- **AIM OF THE TASK**
Leave out the pictures and give back all the entries exactly as written.

+ + + + + + +

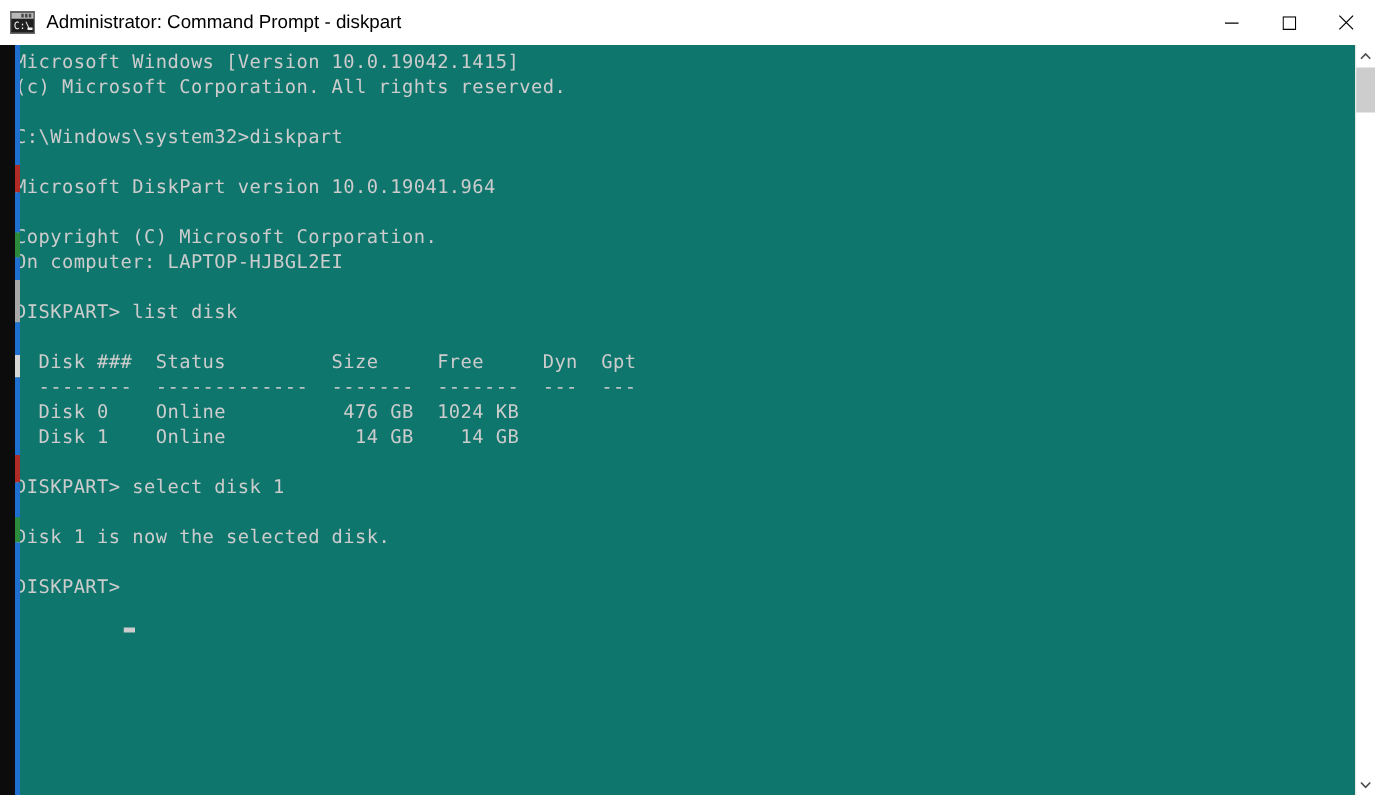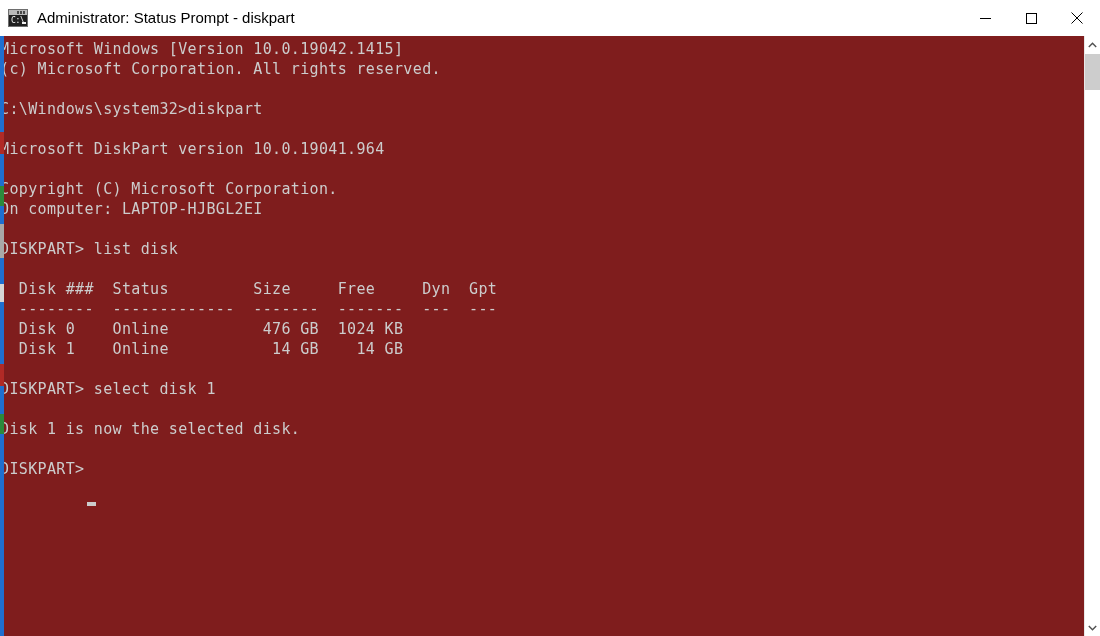--- a/index.html
+++ b/index.html
@@ -109,25 +109,25 @@
     justify-content: center;
     background: transparent;
     border: 0;
     padding: 0;
   }
   .titlebtn svg { display: block; }
 
   
   .console {
     position: absolute;
-    left: 0;
+    left: 12px;
     top: 36px;
     width: 1084px;
     height: 600px;
-    background: #7f1d1d;
+    background: #0f766e;
     overflow: hidden;
   }
   .console-text {
     position: absolute;
     left: 0;
     top: 3px;
     margin: 0;
     padding: 0;
     color: #cccccc;
     font-family: "DejaVu Sans Mono", "Liberation Mono", monospace;
@@ -199,21 +199,21 @@
   <div class="titlebar">
     <div class="title-left">
       <span class="cmd-icon">
         <span class="ic-titlebar"></span>
         <span class="ic-btn ic-b1"></span>
         <span class="ic-btn ic-b2"></span>
         <span class="ic-btn ic-b3"></span>
         <span class="ic-text">C:\</span>
         <span class="ic-cursor"></span>
       </span>
-      <span class="title-text">Administrator: Status Prompt - diskpart</span>
+      <span class="title-text">Administrator: Command Prompt - diskpart</span>
     </div>
     <div class="title-buttons">
       <button class="titlebtn" aria-label="Minimize">
         <svg width="11" height="11" viewBox="0 0 11 11">
           <line x1="0" y1="5.5" x2="11" y2="5.5" stroke="#000000" stroke-width="1"></line>
         </svg>
       </button>
       <button class="titlebtn" aria-label="Maximize">
         <svg width="11" height="11" viewBox="0 0 11 11">
           <rect x="0.5" y="0.5" width="10" height="10" fill="none" stroke="#000000" stroke-width="1"></rect>

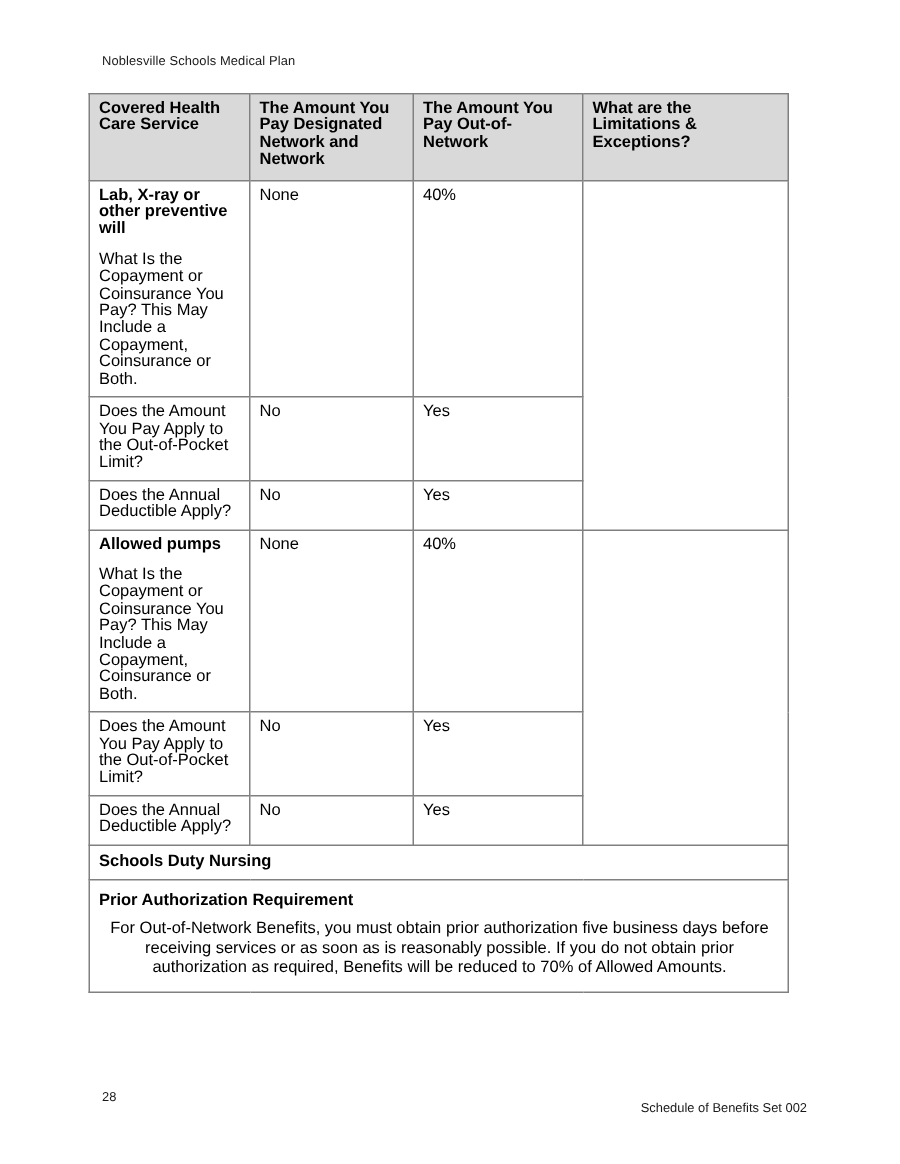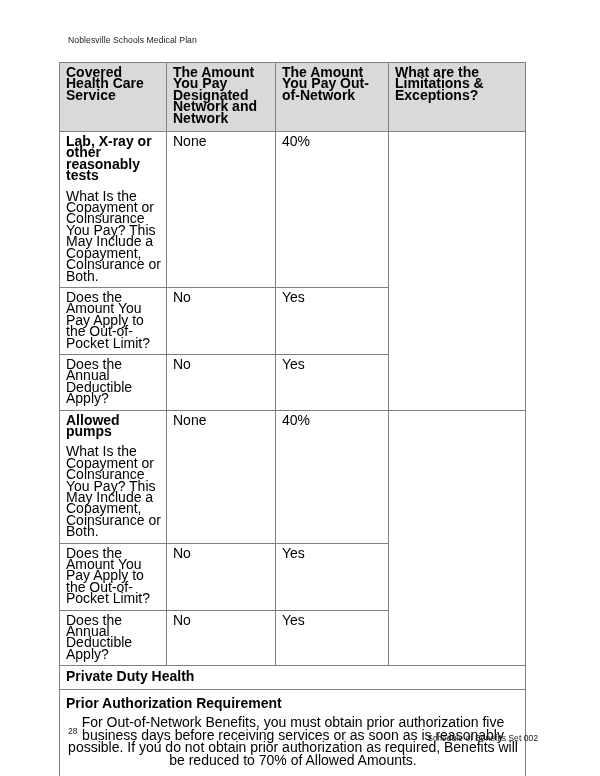--- a/index.html
+++ b/index.html
@@ -33,21 +33,21 @@
     letter-spacing: 0.01em;
     color: #1a1a1a;
   }
   table.benefits {
     position: absolute;
     left: 59px;
     top: 62px;
     width: 466px;
     border-collapse: collapse;
     table-layout: fixed;
-    font-size: 14px;
+    font-size: 11px;
     line-height: 11.4px;
     padding-left: 47px;
   }
   table.benefits td,
   table.benefits th {
     border: 1px solid #808080;
     vertical-align: top;
     padding: 4px 5px 5px 6px;
     text-align: left;
     font-weight: normal;
@@ -129,21 +129,21 @@
         <th>Covered Health Care Service</th>
         <th>The Amount You Pay Designated Network and Network</th>
         <th>The Amount You Pay Out-of-Network</th>
         <th>What are the Limitations &amp; Exceptions?</th>
       </tr>
     </thead>
     <tbody>
 
       <tr>
         <td>
-          <div class="svc-title">Lab, X-ray or other reasonably tests</div>
+          <div class="svc-title">Lab, X-ray or other preventive will</div>
           <div class="svc-body">What Is the Copayment or Coinsurance You Pay? This May Include a Copayment, Coinsurance or Both.</div>
         </td>
         <td>None</td>
         <td>40%</td>
         <td class="merged-note" rowspan="3"></td>
       </tr>
       <tr>
         <td>Does the Amount You Pay Apply to the Out-of-Pocket Limit?</td>
         <td>No</td>
         <td>Yes</td>
@@ -168,21 +168,21 @@
         <td>No</td>
         <td>Yes</td>
       </tr>
       <tr>
         <td>Does the Annual Deductible Apply?</td>
         <td>No</td>
         <td>Yes</td>
       </tr>
 
       <tr class="section-row">
-        <td colspan="4">Private Duty Health</td>
+        <td colspan="4">Schools Duty Nursing</td>
       </tr>
 
       <tr class="pa-title-row">
         <td colspan="4">Prior Authorization Requirement</td>
       </tr>
       <tr class="pa-body-row">
         <td colspan="4">For Out-of-Network Benefits, you must obtain prior authorization five business days before receiving services or as soon as is reasonably possible. If you do not obtain prior authorization as required, Benefits will be reduced to 70% of Allowed Amounts.</td>
       </tr>
 
     </tbody>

+ + + + + + +

- **REPLY TO THE TASK**
--- a/index.html
+++ b/index.html
@@ -109,25 +109,25 @@
     justify-content: center;
     background: transparent;
     border: 0;
     padding: 0;
   }
   .titlebtn svg { display: block; }
 
   
   .console {
     position: absolute;
-    left: 0;
+    left: 12px;
     top: 36px;
     width: 1084px;
     height: 600px;
-    background: #7f1d1d;
+    background: #0f766e;
     overflow: hidden;
   }
   .console-text {
     position: absolute;
     left: 0;
     top: 3px;
     margin: 0;
     padding: 0;
     color: #cccccc;
     font-family: "DejaVu Sans Mono", "Liberation Mono", monospace;
@@ -199,21 +199,21 @@
   <div class="titlebar">
     <div class="title-left">
       <span class="cmd-icon">
         <span class="ic-titlebar"></span>
         <span class="ic-btn ic-b1"></span>
         <span class="ic-btn ic-b2"></span>
         <span class="ic-btn ic-b3"></span>
         <span class="ic-text">C:\</span>
         <span class="ic-cursor"></span>
       </span>
-      <span class="title-text">Administrator: Status Prompt - diskpart</span>
+      <span class="title-text">Administrator: Command Prompt - diskpart</span>
     </div>
     <div class="title-buttons">
       <button class="titlebtn" aria-label="Minimize">
         <svg width="11" height="11" viewBox="0 0 11 11">
           <line x1="0" y1="5.5" x2="11" y2="5.5" stroke="#000000" stroke-width="1"></line>
         </svg>
       </button>
       <button class="titlebtn" aria-label="Maximize">
         <svg width="11" height="11" viewBox="0 0 11 11">
           <rect x="0.5" y="0.5" width="10" height="10" fill="none" stroke="#000000" stroke-width="1"></rect>

--- a/index.html
+++ b/index.html
@@ -33,21 +33,21 @@
     letter-spacing: 0.01em;
     color: #1a1a1a;
   }
   table.benefits {
     position: absolute;
     left: 59px;
     top: 62px;
     width: 466px;
     border-collapse: collapse;
     table-layout: fixed;
-    font-size: 14px;
+    font-size: 11px;
     line-height: 11.4px;
     padding-left: 47px;
   }
   table.benefits td,
   table.benefits th {
     border: 1px solid #808080;
     vertical-align: top;
     padding: 4px 5px 5px 6px;
     text-align: left;
     font-weight: normal;
@@ -129,21 +129,21 @@
         <th>Covered Health Care Service</th>
         <th>The Amount You Pay Designated Network and Network</th>
         <th>The Amount You Pay Out-of-Network</th>
         <th>What are the Limitations &amp; Exceptions?</th>
       </tr>
     </thead>
     <tbody>
 
       <tr>
         <td>
-          <div class="svc-title">Lab, X-ray or other reasonably tests</div>
+          <div class="svc-title">Lab, X-ray or other preventive will</div>
           <div class="svc-body">What Is the Copayment or Coinsurance You Pay? This May Include a Copayment, Coinsurance or Both.</div>
         </td>
         <td>None</td>
         <td>40%</td>
         <td class="merged-note" rowspan="3"></td>
       </tr>
       <tr>
         <td>Does the Amount You Pay Apply to the Out-of-Pocket Limit?</td>
         <td>No</td>
         <td>Yes</td>
@@ -168,21 +168,21 @@
         <td>No</td>
         <td>Yes</td>
       </tr>
       <tr>
         <td>Does the Annual Deductible Apply?</td>
         <td>No</td>
         <td>Yes</td>
       </tr>
 
       <tr class="section-row">
-        <td colspan="4">Private Duty Health</td>
+        <td colspan="4">Schools Duty Nursing</td>
       </tr>
 
       <tr class="pa-title-row">
         <td colspan="4">Prior Authorization Requirement</td>
       </tr>
       <tr class="pa-body-row">
         <td colspan="4">For Out-of-Network Benefits, you must obtain prior authorization five business days before receiving services or as soon as is reasonably possible. If you do not obtain prior authorization as required, Benefits will be reduced to 70% of Allowed Amounts.</td>
       </tr>
 
     </tbody>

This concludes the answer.